Chronique

Olivier Benoît

Serendipity

Olivier Benoît, guitare

Label / Distribution : Circum Disc

Serendipity. Quel étrange terme : mélange de sérénité et de passion antique, prédiction enfumée d’une Pythie au langage onirique, il sonne comme un bouquet composite. Et de fait, l’ouverture du solo d’Olivier Benoît est double : à un arrière-fond horizontal et saturé s’ajoute le travail du grain de l’instrument. Mais quel instrument ? La guitare !

Elle est méconnaissable — on s’y attendait. Les expérimentations d’Olivier Benoît, d’Extenz’O à La Pieuvre [1] le laissaient présager. Ici, pas d’éclatement particulier mais, au contraire, un resserrement, un recentrage, une concentration enfin de la matière sonore, en trois suites anonymes. Les modulations de la première sont quasi imperceptibles, sortes d’échos lointains d’un instrument étranger. Puis, peu à peu, elles enflent et prennent la forme d’un souffle de vent qui ferait tinter un paysage urbain, peut-être industriel, peut-être souterrain. Le solo ondule en plusieurs corps le long d’une même corde, inéluctablement attiré par son centre névralgique, l’instrument.
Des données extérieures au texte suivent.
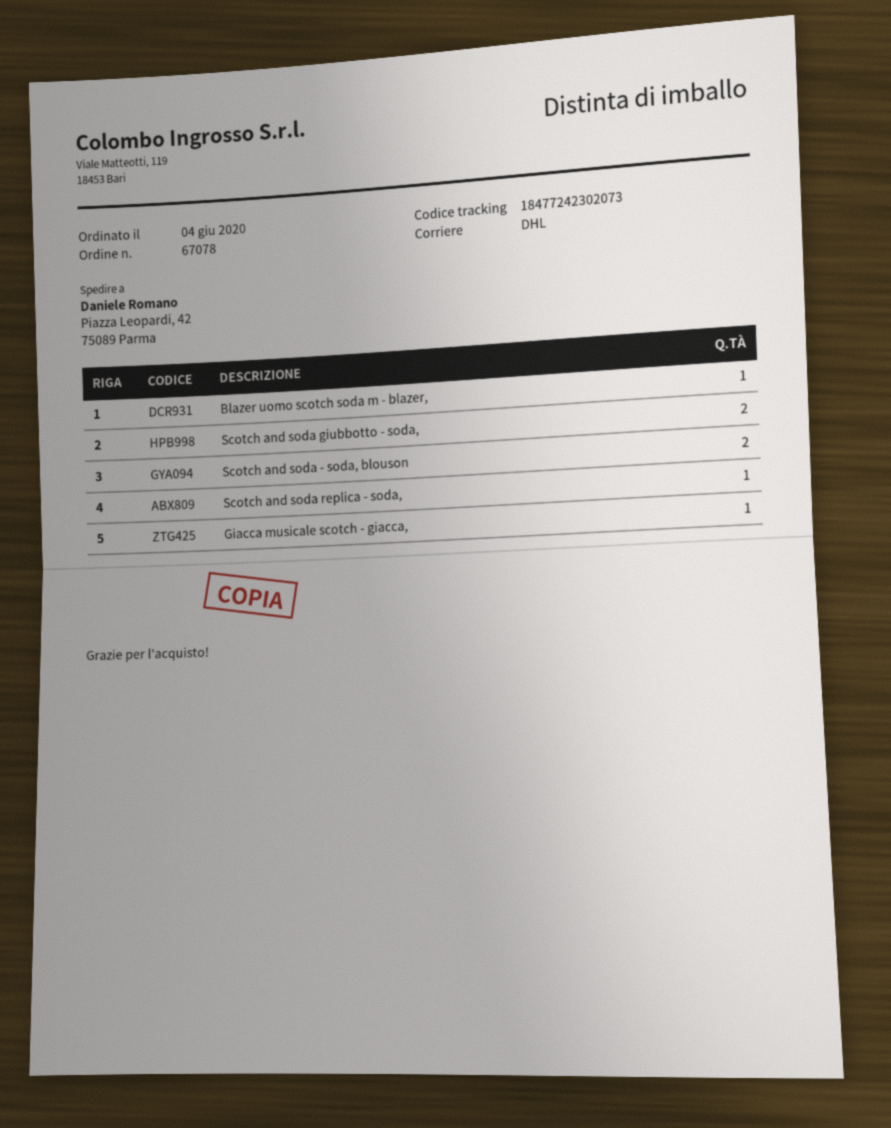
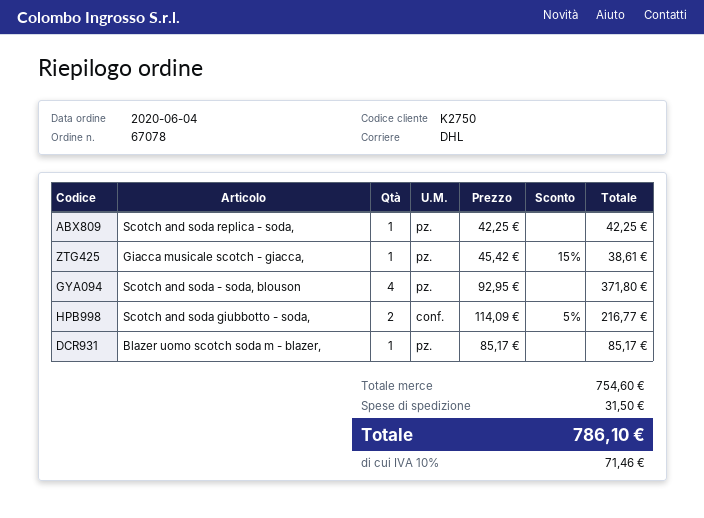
Scotch and soda - soda, blouson: 2 -> 4

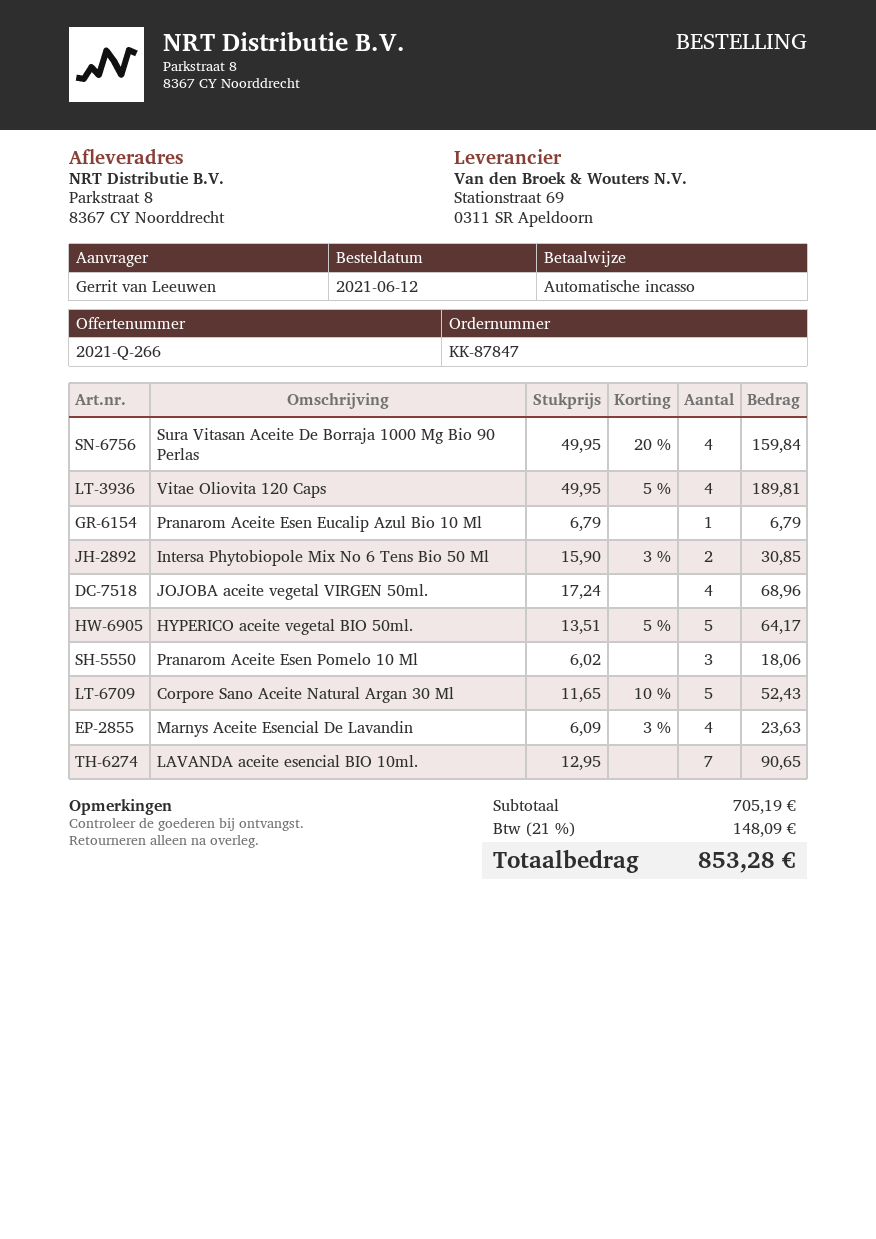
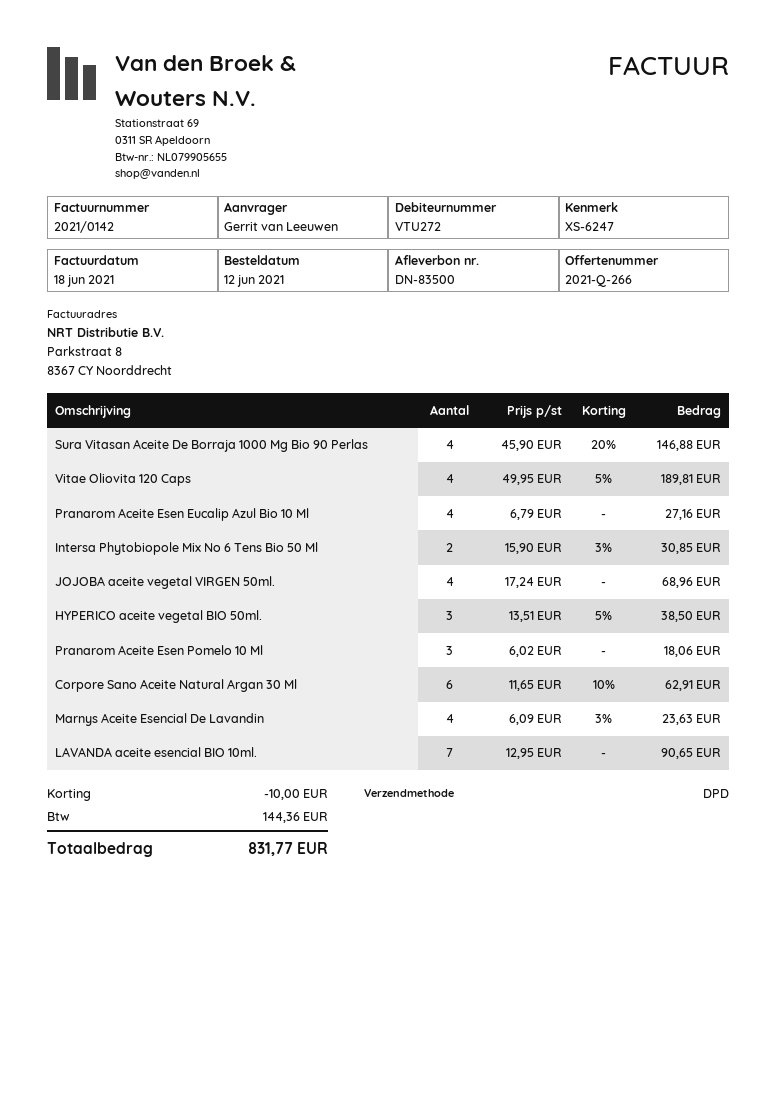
Sura Vitasan Aceite De Borraja 1000 Mg Bio 90 Perlas: 4 x 49.95 - 20% = 159.84 -> 4 x 45.90 - 20% = 146.88
Pranarom Aceite Esen Eucalip Azul Bio 10 Ml: 1 x 6.79 = 6.79 -> 4 x 6.79 = 27.16
HYPERICO aceite vegetal BIO 50ml.: 5 x 13.51 - 5% = 64.17 -> 3 x 13.51 - 5% = 38.50
Corpore Sano Aceite Natural Argan 30 Ml: 5 x 11.65 - 10% = 52.43 -> 6 x 11.65 - 10% = 62.91
discount: none -> 10.00
tax: 148.09 -> 144.36
total: 853.28 -> 831.77

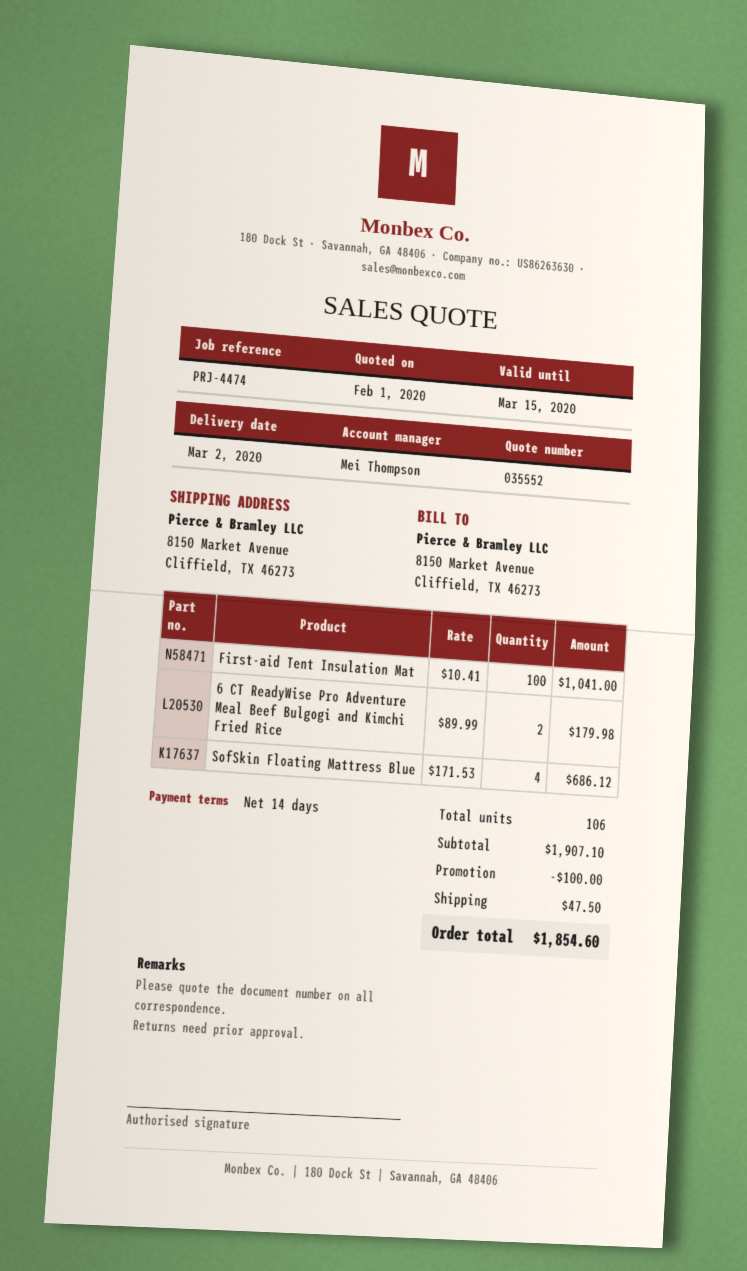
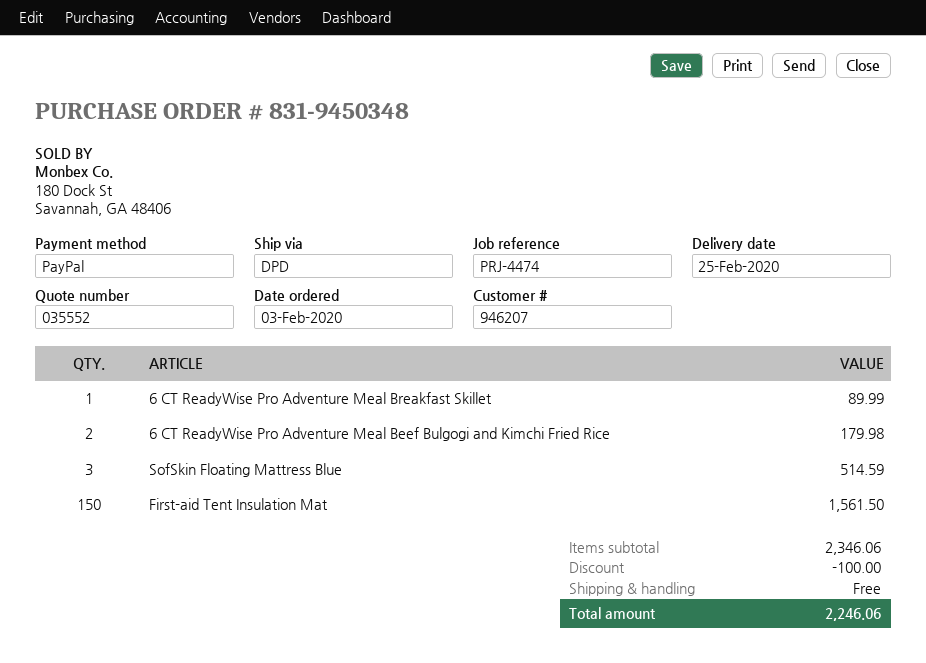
delivery date: 2020-03-02 -> 2020-02-25
First-aid Tent Insulation Mat: 100 for 1041.00 -> 150 for 1561.50
SofSkin Floating Mattress Blue: 4 for 686.12 -> 3 for 514.59
6 CT ReadyWise Pro Adventure Meal Breakfast Skillet: none -> 1 for 89.99
subtotal: 1907.10 -> 2346.06
shipping: 47.50 -> 0.00
total: 1854.60 -> 2246.06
Quels pourraient-être les titres des trois suites ? « Guitare 1 », « Guitare 2 », « Guitare 3 ». Ce n’est qu’elle et rien qu’elle. Et, en même temps, ce n’est pas elle. Si Olivier Benoît ne s’éparpille jamais en mille effets ni ne tombe dans la démonstration, il transforme néanmoins les sons, les malaxe, les développe, les invente. D’épaisses nappes de silence sont trouées par les éclats d’une guitare à la fois sereine et explosive, envoûtante et bruitiste. Comme les Préhistoire(s) d’Edward Perraud ou La Longue marche de Benjamin de La Fuente, Olivier Benoît détourne son objet premier pour aller chercher des sonorités jusque-là inconnues, et faire des découvertes inouïes — Serendipity, n. m. : heureux hasard, belle trouvaille.

par Raphaëlle Tchamitchian // Publié le 27 juin 2011
P.-S. :

Premier album solo d’Olivier Benoît, Serendipity a été enregistré live et est sorti chez Circum-Disc.

[1Christophe Rocher : clarinettes,
Olivier Benoît : guitare, Edward Perraud : batterie, Sylvain Thévenard : prise de son.